What is needed:
The answer should be an exact copy of the lines from the line with "Yes | Computer name" through the last line of the entries, and no other lines.

::: Task inputs :::

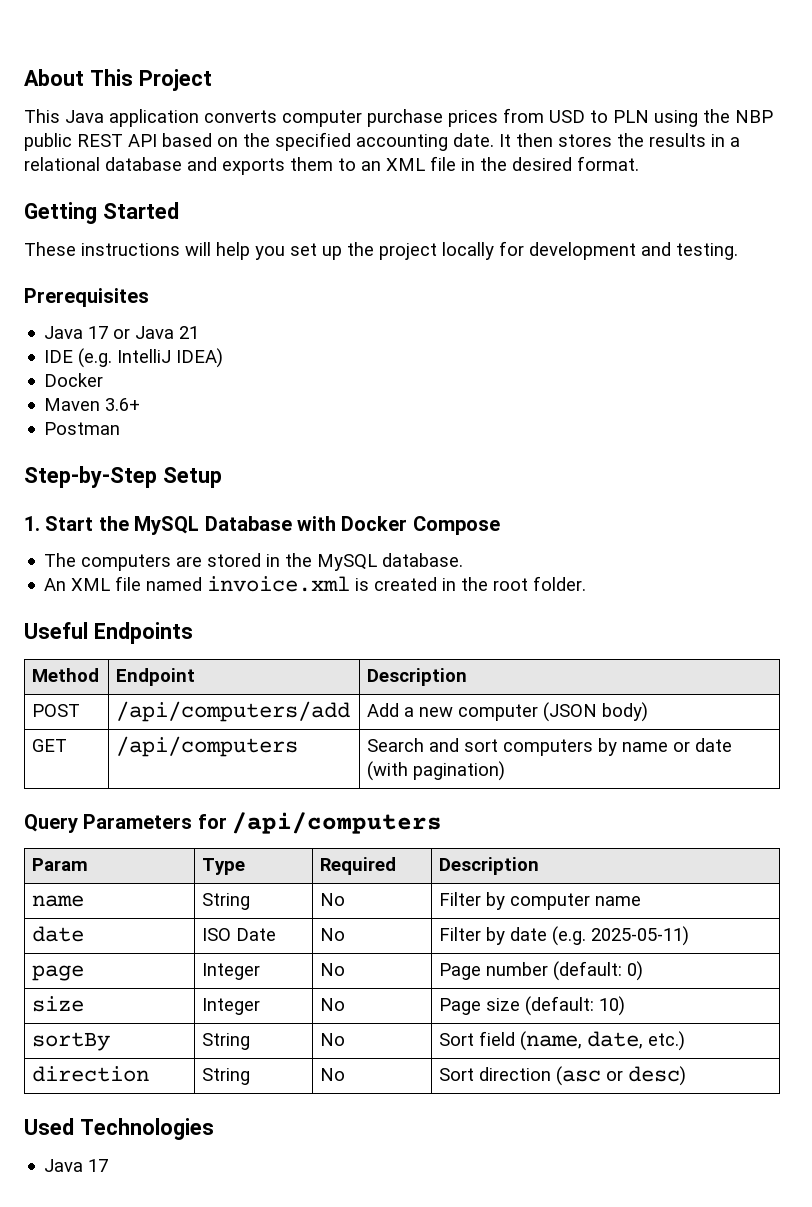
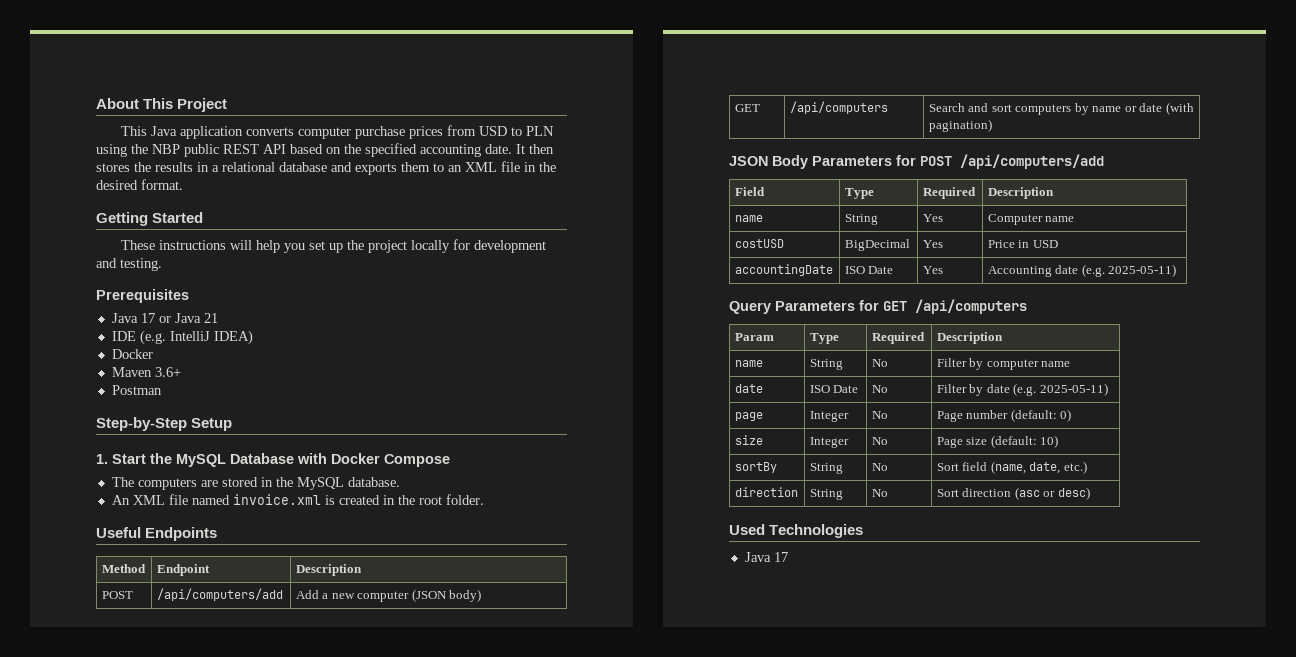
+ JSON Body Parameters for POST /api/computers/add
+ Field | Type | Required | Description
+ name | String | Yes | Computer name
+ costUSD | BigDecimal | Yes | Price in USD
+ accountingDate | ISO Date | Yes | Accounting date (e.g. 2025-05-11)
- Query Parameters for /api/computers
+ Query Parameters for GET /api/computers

:::

Answer to the exercise:
+ name | String | Yes | Computer name
+ costUSD | BigDecimal | Yes | Price in USD
+ accountingDate | ISO Date | Yes | Accounting date (e.g. 2025-05-11)
- Query Parameters for /api/computers
+ Query Parameters for GET /api/computers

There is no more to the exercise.